Transactions of the Association of Fellows and Licentiates of the

King and Queen's College of Physicians in Ireland. -- 4 vols.

pp. 448. Longman and Co. Or these papers, in the aggregate, we may remark, that they contain nothing absolutely new. Some of them are very good; some good for little; and some, we must say, extremely bad.

The following have been supplied by Dr. Beatty :

“ A case in which Pregnancy occurred during the existence of a Tumor in the Cavity of the Uterus, and which tumor, after abortion had taken place in the third month, was removed.”

“ Case of Affection of the Head, threatening Hydrocephalus, successfully treated.” “ Ascites, in a child, cured by Pyrola Umbellata, after the most active ordinary medicines had been tried without success.”

Pyrola may be a good medicine for dropsy; but it should be noticed, that the patient, in which it effected a cure, was only four years of age; under which circumstances, ascites is rarely a mortal or intractable disease. Nothing is more fatal to medical science than the exaggerated notions of the power of remedies. The practitioner who tries pyrola in dropsy, accompanied by extensive visceral disease, will, in all probability, be disappointed ; and that blame will be imputed to the medicine, which is only due to want of discernment on the part of the practitioner.

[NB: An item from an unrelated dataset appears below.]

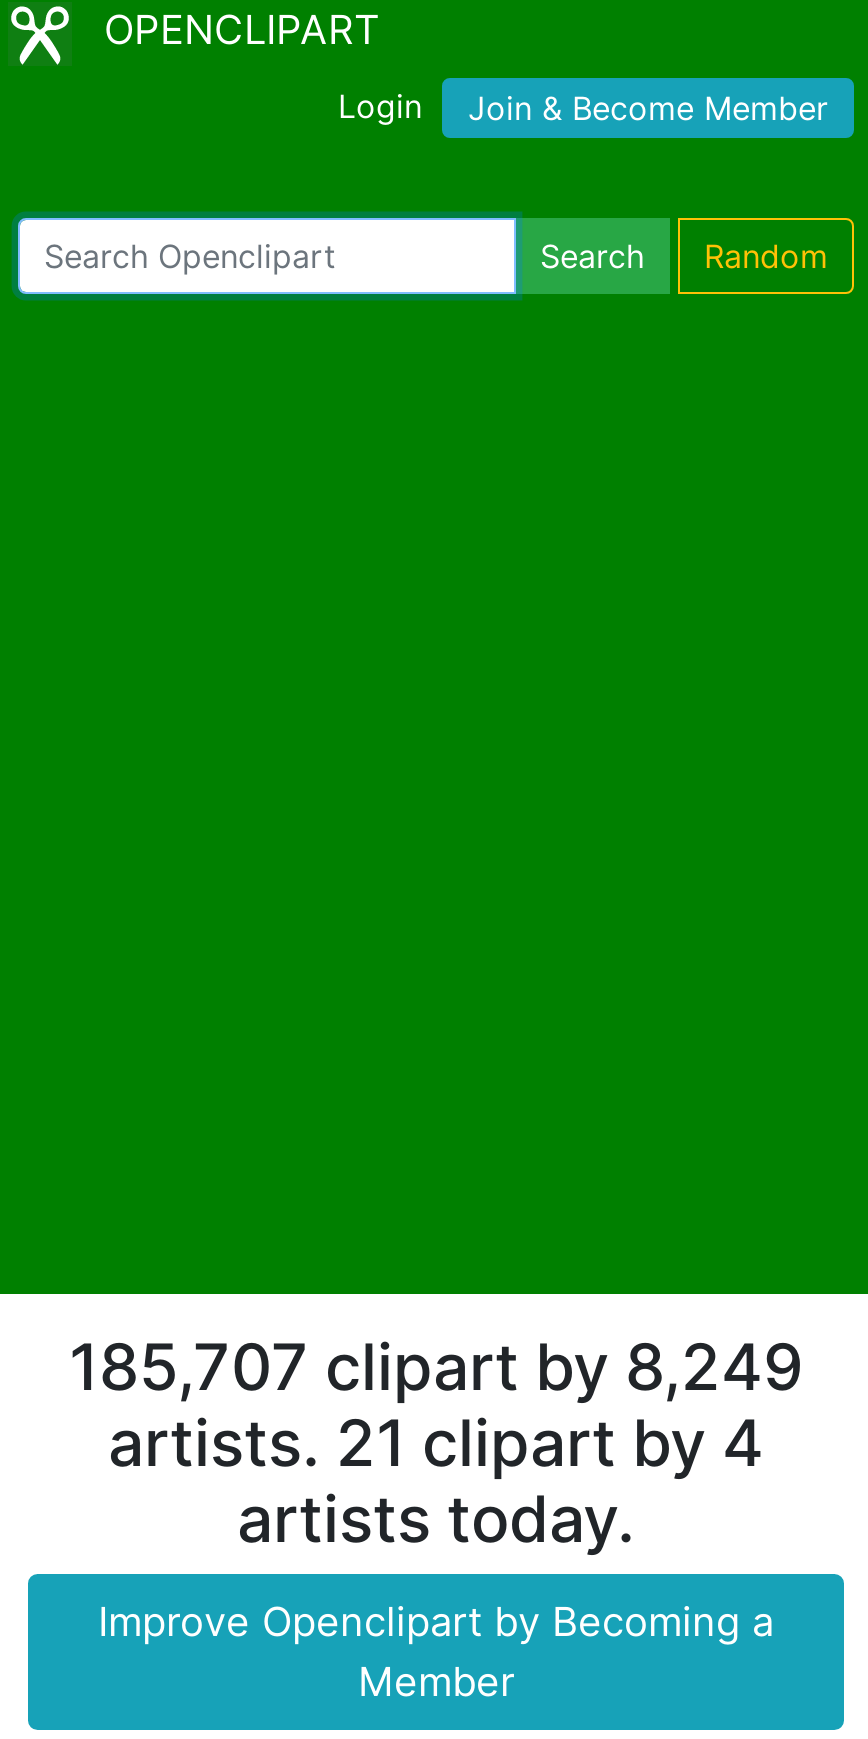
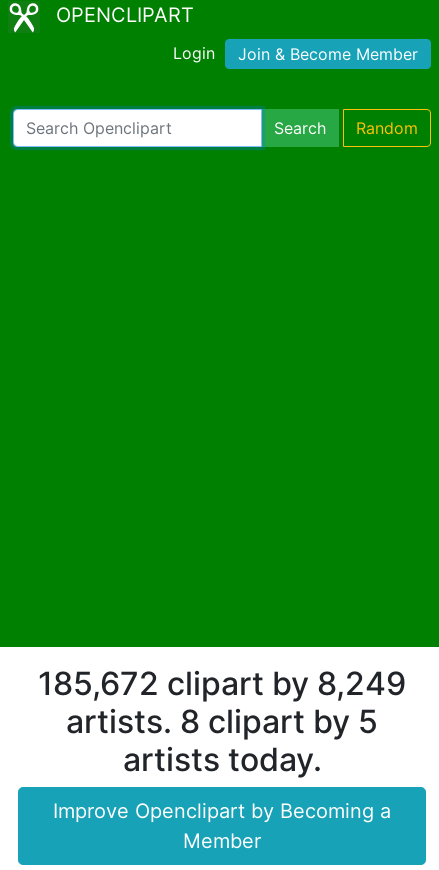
- 185,707 clipart by 8,249
+ 185,672 clipart by 8,249

- artists. 21 clipart by 4
+ artists. 8 clipart by 5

Dr. Pickells gives a case of “ Internal Disease, in which a Calculus, of considerable size, was voided.” Another, of “

a young woman, who discharged Insects from her Stomach in different states of their existence.”

“Hepatic Derangement, giving rise to Phthisical and other Symptoms,” forms the subject of a paper, by Sir Thomas Moriarty. There is also another on similar subject, entitled “ Sequel of a Case of Liver Cough," by Dr. Brooke.

We trust that these two communications will have the effect of exciting attention to the fact, that pulmonary complaints are often produced by hepatic disease.

An anonymous contributor supplies Observations on a species of Premature Labour, to which Pregnant women are not unfrequently liable; with a Letter from Dr. Beatty.”

Cases of “ Hæmatemesis, cured by Emetics of Ipecacuanha," are related by Dr. Sheridan,

Dr. Crampton's papers are on “ Tinea,” “ Chorea,” “ Poisoning by Opium," “ Laryngeal Inflammation, where Tracheotomy was successful;" and one on a “ Fatal Result from Mercurial Ointment, performed by Mr. Carmichael.”

After some useful observations on Tinea, the writer supplies us with some details of his practical experience, which may be summed us in a few words :

“ I soon learned,” says he, “to appreciate the advantage of constitutional treatment, and to trust less to tropicals. I confined myself to simple poultices, aided by the constant use of purgatives and the tepid bath. When the common oatmeal poultice was not sufficiently strong to remove the crusts, a poultice was constructed with soap reduced to a stiff jelly. The common brown soap answered best. In some instances, soap and oatmeal half-boiled were mixed. The soap-poultice was productive of rapid amendment : it very quickly dissolved, and removed all the hardened lymphy and other morbid secretions."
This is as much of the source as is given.